Sunday, August 8, 2010

The Empty Space

No matter how much you think you've grown and changed, theres always that part of you that will never let something or someone go. You realize its not good for you to be hooked on your "eternal" but letting go just doesn't seem to happen as easy as you thought it would. You can fool yourself into thinking you're okay but in the end what will that help? You'll just be heartbroken and upset because you didnt realize things sooner.
A long time ago, I gave my heart away and I'm not quite sure I got it back. There was always that empty space I could not fill, no matter what I tried. Over the years, I slowly forgot about that empty space and it seemed to go away. Today I realized, that same empty space is still very much present and still very much empty. I'm not quite sure what it is that my empty heart wants, and trust and believe it will never tell me. At least, not for now. Some say, it's not my heart that's yearning; it's my body. Others say that I'm just ungrateful because I have a good life. Regardless of what others might think, when you feel it, nobody can tell you any different.

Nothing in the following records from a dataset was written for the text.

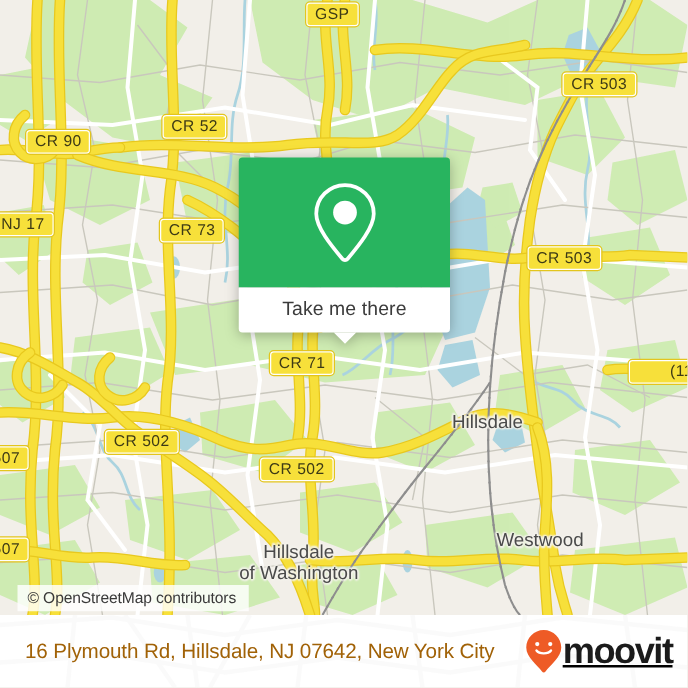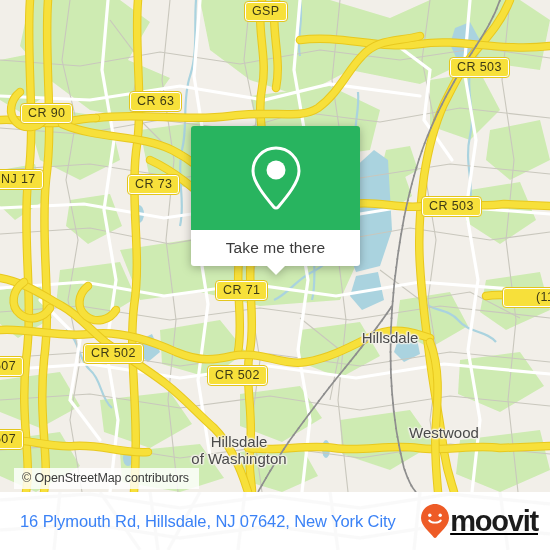"CR 63" div.shield { text: 63 -> 52 }
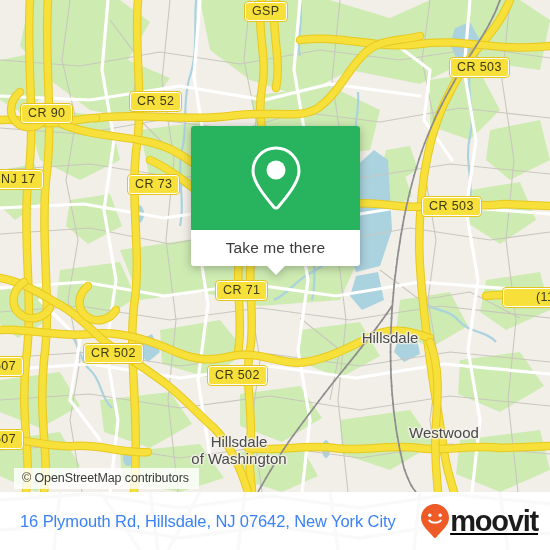"Westwood" div.place { left: 444px -> 432px }
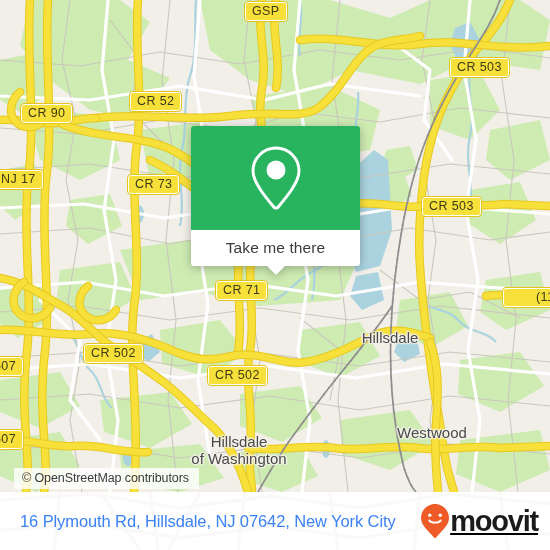"16 Plymouth Rd, Hillsdale, NJ" #footer-address { color: #3b82f6 -> #a16207 }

My empty space may never be filled, and frankly I think I need to be okay with that. The things that could have filled it, are long gone and even though it hurts, I may have to let it go and walk away from it all. Maybe I should just focus on the "here" and "now" and stop living in the past. What upsets me though, is the fact that I might have had that thing that could have filled me but I didnt know it, until it was too late. I'll know what it is when I finally get it though. Until then, wish me luck and for those still looking for it, happy hunting.